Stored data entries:
**********

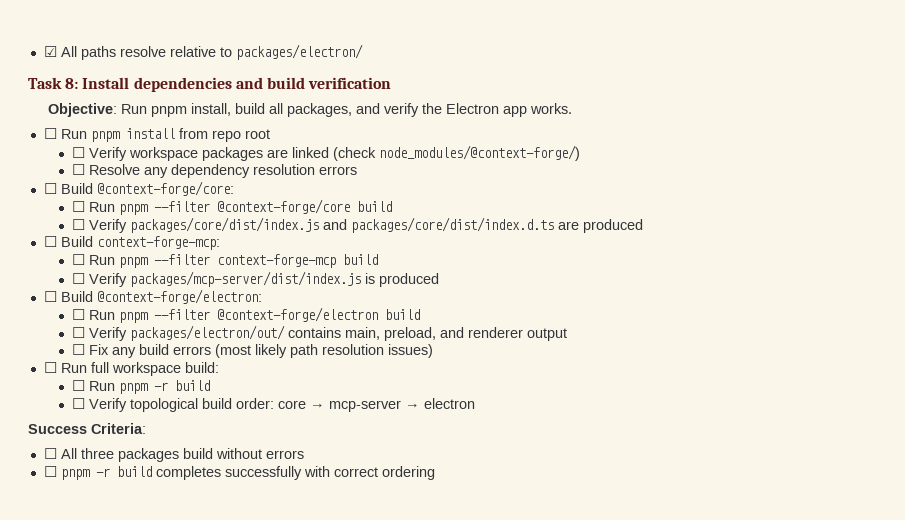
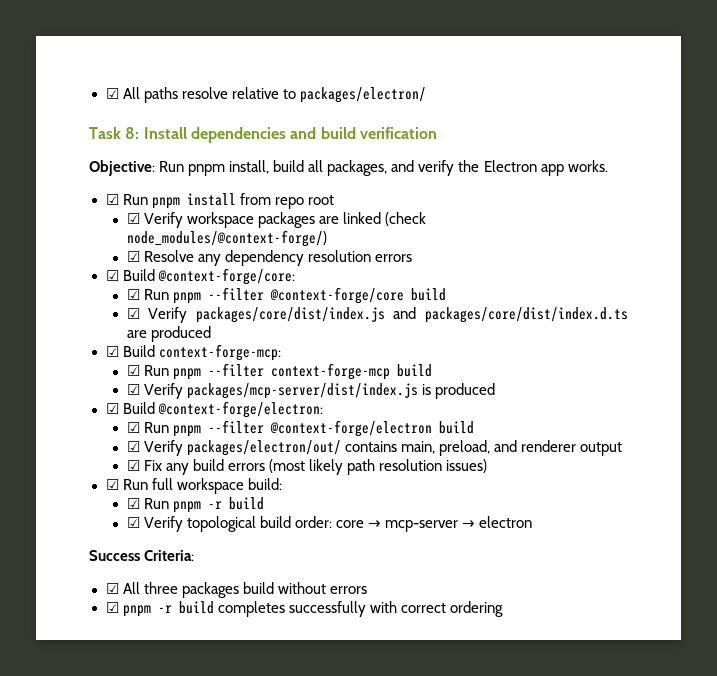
- ☐ Run pnpm install from repo root
+ ☑ Run pnpm install from repo root
- ☐ Verify workspace packages are linked (check node_modules/@context-forge/)
+ ☑ Verify workspace packages are linked (check node_modules/@context-forge/)
- ☐ Resolve any dependency resolution errors
+ ☑ Resolve any dependency resolution errors
- ☐ Build @context-forge/core:
+ ☑ Build @context-forge/core:
- ☐ Run pnpm --filter @context-forge/core build
+ ☑ Run pnpm --filter @context-forge/core build
- ☐ Verify packages/core/dist/index.js and packages/core/dist/index.d.ts are produced
+ ☑ Verify packages/core/dist/index.js and packages/core/dist/index.d.ts are produced
- ☐ Build context-forge-mcp:
+ ☑ Build context-forge-mcp:
- ☐ Run pnpm --filter context-forge-mcp build
+ ☑ Run pnpm --filter context-forge-mcp build
- ☐ Verify packages/mcp-server/dist/index.js is produced
+ ☑ Verify packages/mcp-server/dist/index.js is produced
- ☐ Build @context-forge/electron:
+ ☑ Build @context-forge/electron:
- ☐ Run pnpm --filter @context-forge/electron build
+ ☑ Run pnpm --filter @context-forge/electron build
- ☐ Verify packages/electron/out/ contains main, preload, and renderer output
+ ☑ Verify packages/electron/out/ contains main, preload, and renderer output
- ☐ Fix any build errors (most likely path resolution issues)
+ ☑ Fix any build errors (most likely path resolution issues)
- ☐ Run full workspace build:
+ ☑ Run full workspace build:
- ☐ Run pnpm -r build
+ ☑ Run pnpm -r build
- ☐ Verify topological build order: core → mcp-server → electron
+ ☑ Verify topological build order: core → mcp-server → electron
- ☐ All three packages build without errors
+ ☑ All three packages build without errors
- ☐ pnpm -r build completes successfully with correct ordering
+ ☑ pnpm -r build completes successfully with correct ordering

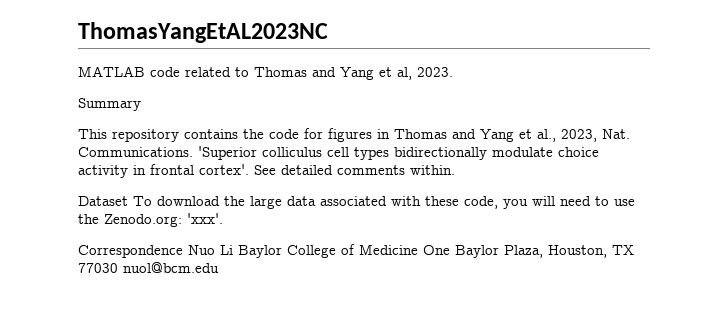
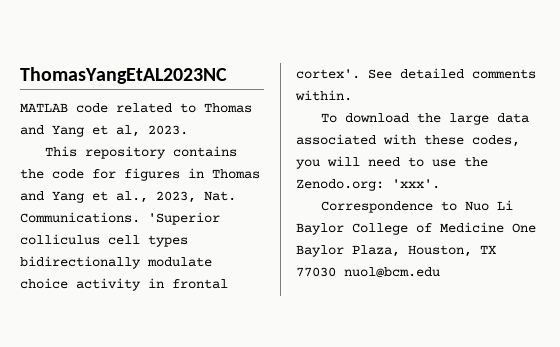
- Summary
- Dataset To download the large data associated with these code, you will need to use the Zenodo.org: 'xxx'.
+ To download the large data associated with these codes, you will need to use the Zenodo.org: 'xxx'.
- Correspondence Nuo Li Baylor College of Medicine One Baylor Plaza, Houston, TX 77030 nuol@bcm.edu
+ Correspondence to Nuo Li Baylor College of Medicine One Baylor Plaza, Houston, TX 77030 nuol@bcm.edu

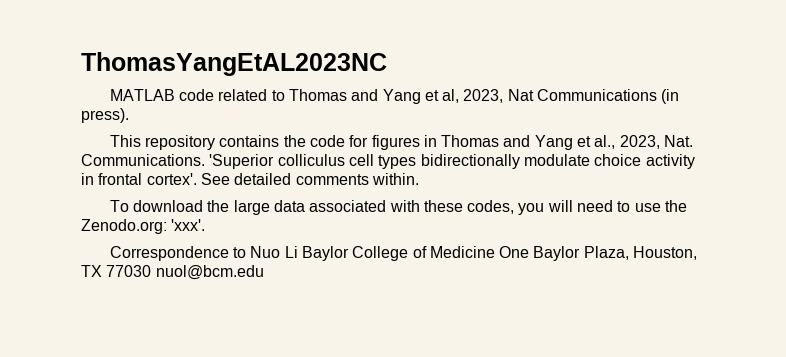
- MATLAB code related to Thomas and Yang et al, 2023.
+ MATLAB code related to Thomas and Yang et al, 2023, Nat Communications (in press).

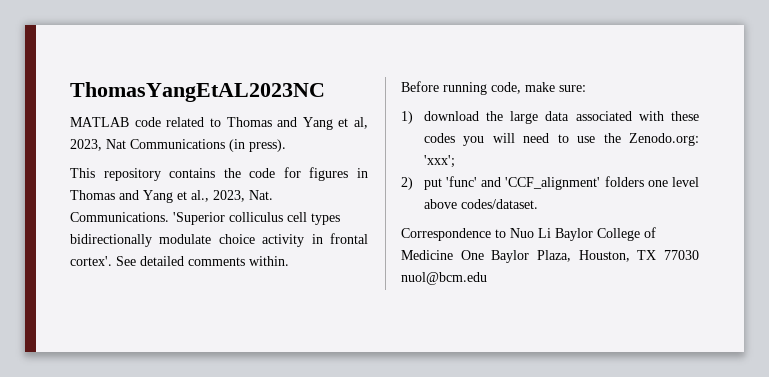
- To download the large data associated with these codes, you will need to use the Zenodo.org: 'xxx'.
+ Before running code, make sure:
+ 1) download the large data associated with these codes you will need to use the Zenodo.org: 'xxx';
+ 2) put 'func' and 'CCF_alignment' folders one level above codes/dataset.

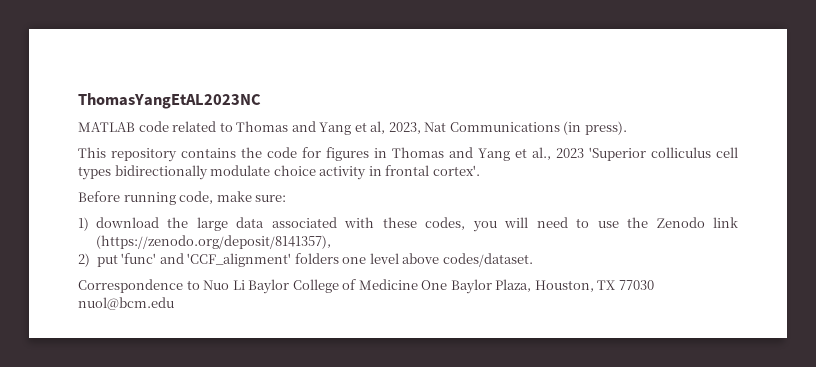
- This repository contains the code for figures in Thomas and Yang et al., 2023, Nat. Communications. 'Superior colliculus cell types bidirectionally modulate choice activity in frontal cortex'. See detailed comments within.
+ This repository contains the code for figures in Thomas and Yang et al., 2023 'Superior colliculus cell types bidirectionally modulate choice activity in frontal cortex'.
- 1) download the large data associated with these codes you will need to use the Zenodo.org: 'xxx';
+ 1) download the large data associated with these codes, you will need to use the Zenodo link (https://zenodo.org/deposit/8141357),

**********

**Work order**
Say how many lines of the records contain the word "activity", and give no other output.

**Response**
2